Your answer is a copy of every line in the records where "center" appears.

[Front-end code edit data]

##########

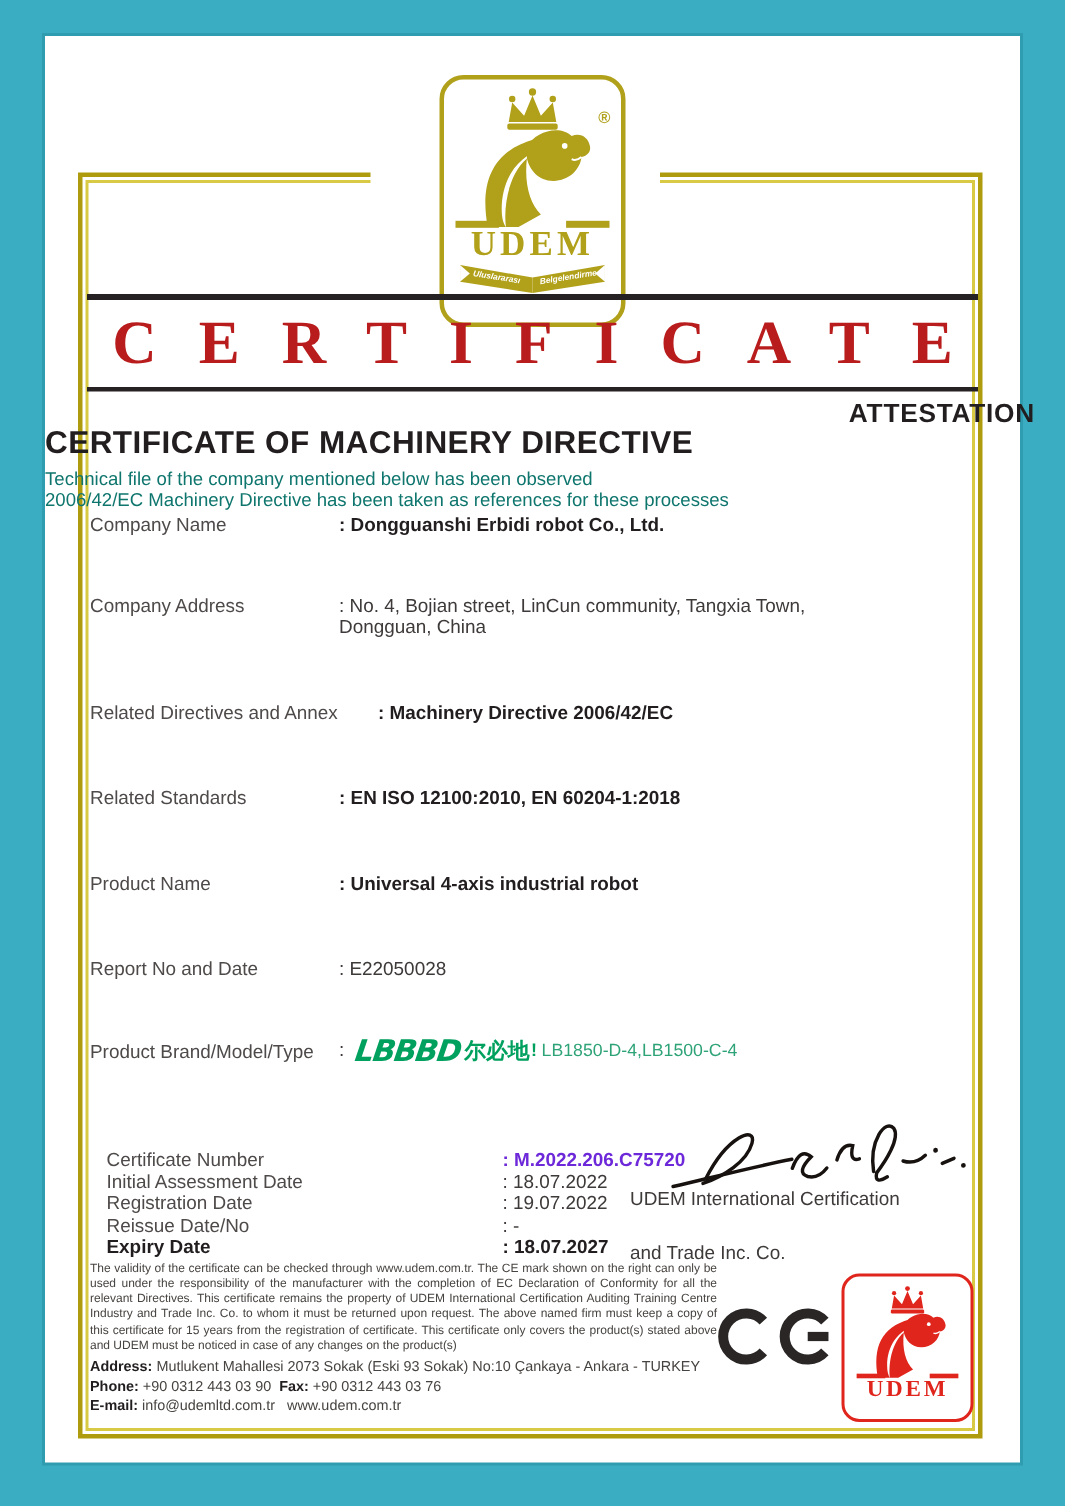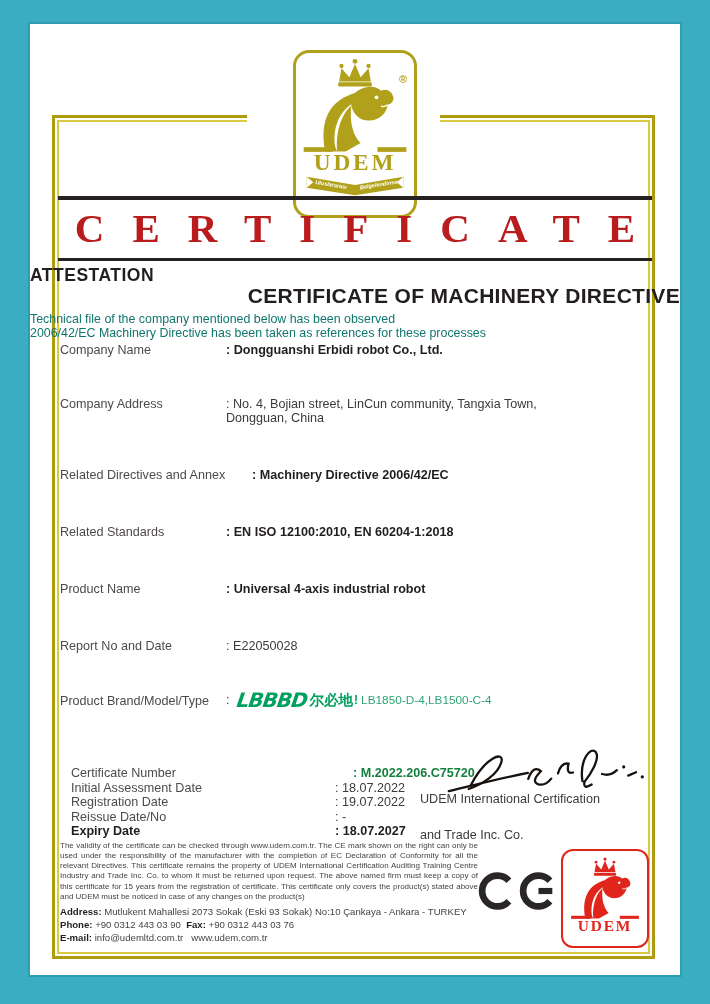--- a/index.html
+++ b/index.html
@@ -19,23 +19,23 @@
       border:3px solid #b1a01a;border-radius:16px;color:#b1a01a;text-align:center;padding-top:4px;}
   .logo-top svg{display:block;margin:0 auto;}
   .reg-mark{position:absolute;top:20px;right:7px;font-size:11px;color:#b1a01a;font-weight:bold;}
 
   
   .title-block{position:absolute;left:28px;top:172px;width:594px;
       border-top:4px solid #262122;border-bottom:3px solid #262122;padding:3px 0 5px 0;text-align:center;}
   .title-text{font-family:"Liberation Serif", serif;font-weight:bold;font-size:41px;color:#b91c1c;
       letter-spacing:28px;margin-right:-28px;line-height:50px;white-space:nowrap;}
 
-  .h-attestation{position:absolute;left:0;top:241px;width:660px;text-align:left;
+  .h-attestation{position:absolute;left:0;top:241px;width:660px;text-align:right;
       font-size:17.5px;font-weight:bold;color:#221e1f;letter-spacing:.5px;}
-  .h-directive{position:absolute;left:0;top:260px;width:650px;text-align:right;
+  .h-directive{position:absolute;left:0;top:260px;width:650px;text-align:left;
       font-size:21px;font-weight:bold;color:#221e1f;letter-spacing:.3px;}
   .intro{position:absolute;left:0;width:704px;font-size:12.4px;color:#0f766e;}
 
   
   .frow{position:absolute;left:0;width:650px;font-size:12.6px;color:#4e4a49;}
   .frow .lbl{position:absolute;left:30px;top:0;width:170px;}
   .frow .val{position:absolute;left:196px;top:0;width:410px;color:#3e3a39;}
   .frow .val.b{font-weight:bold;color:#221e1f;}
   .frow .val.pre{white-space:pre-line;}
 
@@ -46,21 +46,21 @@
       transform:skewX(-8deg);font-family:"DejaVu Sans", sans-serif;}
   .brand-cjk{color:#00a05e;font-weight:bold;font-size:14.5px;margin-left:3px;}
   .brand-ex{color:#00a05e;font-weight:bold;font-size:12px;margin-left:1px;}
   .brand-models{color:#2ea377;font-size:11.8px;margin-left:3px;}
 
   
   .crow{position:absolute;left:0;width:650px;font-size:12.6px;color:#4e4a49;}
   .crow .lbl{position:absolute;left:30px;top:0;width:260px;padding-left:11px;}
   .crow .val{position:absolute;left:305px;top:0;width:200px;color:#3e3a39;}
   .crow.boldrow .lbl, .crow.boldrow .val{font-weight:bold;color:#221e1f;}
-  .crow .val.b{font-weight:bold;color:#15803d;margin-left:18px;}
+  .crow .val.b{font-weight:bold;color:#6d28d9;}
 
   
   .issuer-line{position:absolute;left:390px;width:240px;font-size:12.6px;color:#3e3a39;}
   .signature{position:absolute;left:412px;top:722px;transform:rotate(-3deg);}
 
   
   .legal{position:absolute;left:30px;top:817px;width:418px;font-size:8px;line-height:10.15px;
       color:#474340;text-align:justify;}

##########

Task result ->
       border:3px solid #b1a01a;border-radius:16px;color:#b1a01a;text-align:center;padding-top:4px;}
       border-top:4px solid #262122;border-bottom:3px solid #262122;padding:3px 0 5px 0;text-align:center;}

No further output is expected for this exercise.